妄語

「ここか……」

工藤家は思っていたよりも大きく、何だか圧を感じさせるような、そんな造りだった。
仕事なのだからとそれらしい格好で着てはみたが、どんな服装で来るべきだったのかは未だにわからない。そもそもここで何をするのかすら知らないからだ。

「はい?」
「あ、私、本日お約束させて頂いている瀧と申します」
「ああ……お入りください」

インターホンからは低い男の人の声がした。これが工藤さんだろうか。手帳や写真、携帯の記録を見返しても工藤さんという方の情報はあまり得られなかった。その代わりに、現代社会において欠かすことのできないインターネットで工藤さんの顔や名前、奥様の情報も手に入れてはいる。
今までの関わりがどうであれ、相手の様子を伺いつつ切り抜けられる最低限の情報は手元にあるというわけだ。

「お待たせしました」
「……?えっと」

眼鏡をかけた細身の男性がドアを開けて迎え入れてくれたけれど、この人は工藤さんではない。

「工藤さんは奥にいらっしゃいます」
「あ、はい。ありがとうございます」

写真アルバムにあった顔でもなし、どこの誰だかわからないまま言葉を詰まらせていると彼が誘導してくれた。それはありがたかったのだが、玄関ホールを通り過ぎる時に耳打ちされた「あとで話がある」とは一体何のことだ。若干の怒気すら感じるその言葉に背筋が冷える。

「衣理ちゃん!久しぶりね、元気してた?」

写真を確認していなかったら目を丸くして棒立ちしていたことだろう。開けた部屋にいた彼女はあまりにも可憐で、美しく、女神様のような笑顔を私に向けてくれたから。

「はい、おかげさまで。いつぶりでしたっけ?」
「受賞式の時以来だから一年は経ってるんじゃない?優作も会いたがってたわ、たまには作品について深く話したいってね。でも今はカンヅメ状態で」
「あはは、じゃあそちらはまた今度で。楽しみにしておきます」

しかし仕事というのだから小説家の工藤優作の方だと思っていたのだが、どうやら予想は外れ、私の仕事相手は元女優の工藤有希子の方だったらしい。「さ、座って」誘導されるがままに用意されたソファーに腰掛けた。
予め用意してくれていたらしいポットで注がれた紅茶が芳しく香ってきた時、私が入ってきたドアとは別のドアが開かれた。

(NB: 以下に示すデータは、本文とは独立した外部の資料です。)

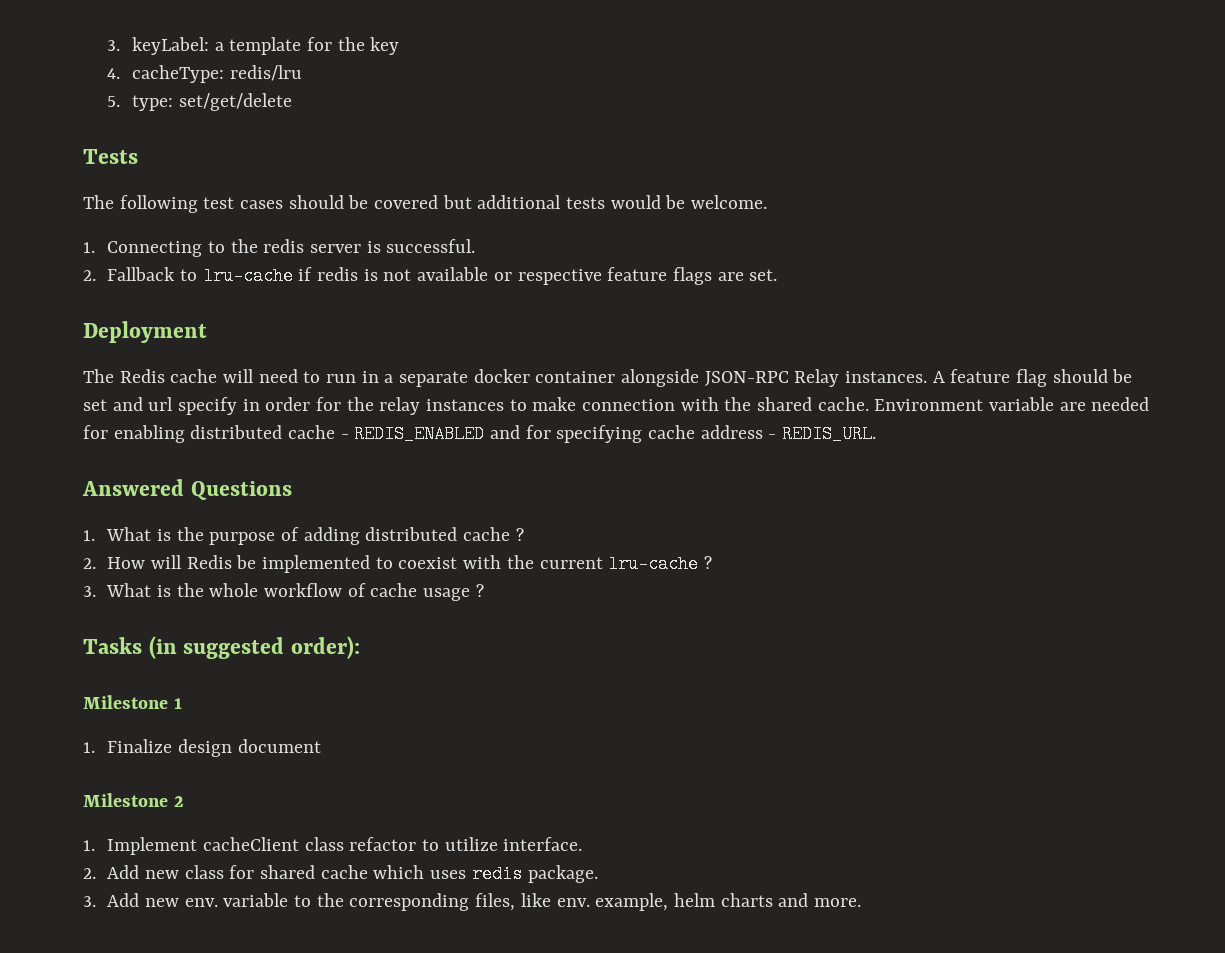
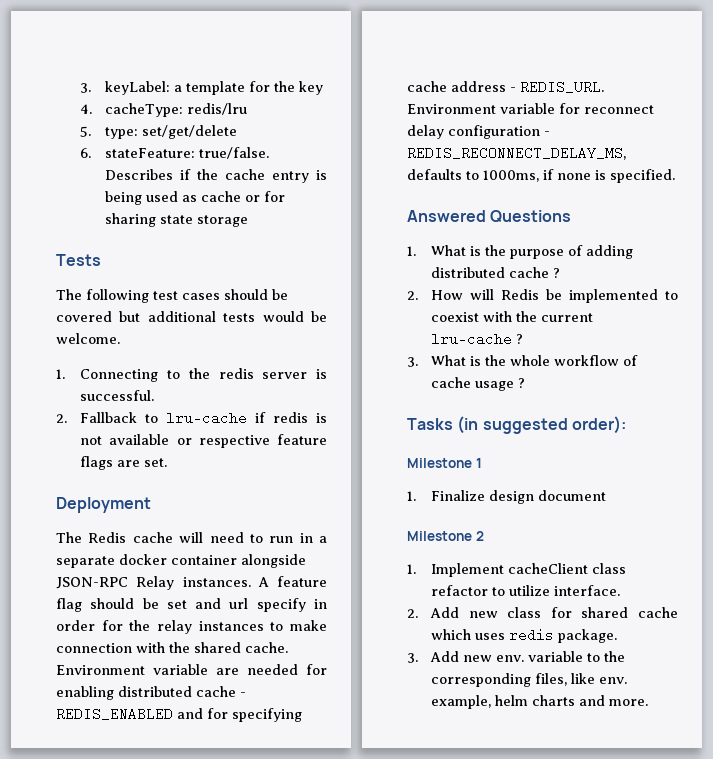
+ 6. stateFeature: true/false. Describes if the cache entry is being used as cache or for sharing state storage
+ Environment variable for reconnect delay configuration - REDIS_RECONNECT_DELAY_MS, defaults to 1000ms, if none is specified.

「母さん、博士から聞いたけど帰ってくるなら連絡くらい──」
「コナン君?」
「あ、あれ?衣理お姉さんだー!」
「……母さん……?」

コナンの親は探偵の毛利と思っていたが違うのだろうか。そう言われるとこの二人は顔が似てなくもないけれど。

「ち、違うわよ衣理ちゃん!私にこんな小さい子供いるわけないじゃない」
「言ってなかったっけ?僕、有希子お姉さんの遠い親戚なんだ!」
「あー、なるほど」

親族であればどことなく顔が似ているというのも頷ける。となると何故『母さん』と言ったのかは不思議でならないが、何なら口調もいつもと違ってややぶっきらぼうなところが気になったが、慌てふためく二人を問い質すのも気が引けて紅茶を一口飲んだ。
誰にでも聞かれたくないことの一つや二つ、あって当たり前だ。私もまた秘密を抱えて生きているのだ、彼らにあってもおかしくはない。

「そ、それで衣理お姉さんどうしてここに?」
「ちょっとね、今日はお仕事で来たの」
「お仕事?」
「そうよ新……コナン君、今からお姉さん達はお仕事なの。だからお話は今度でいいかな?」
「う、うん」

コナンは有希子にそう言われるとあっさりと引き下がった。彼女に何か用があったのだろうか。だとしたら少しばかり申し訳ないが、それはそれ、仕事の話をしないわけにはいかない。彼女も紅茶を飲み、咳払いで話を変える合図を私に送り、「さて」と切り出した。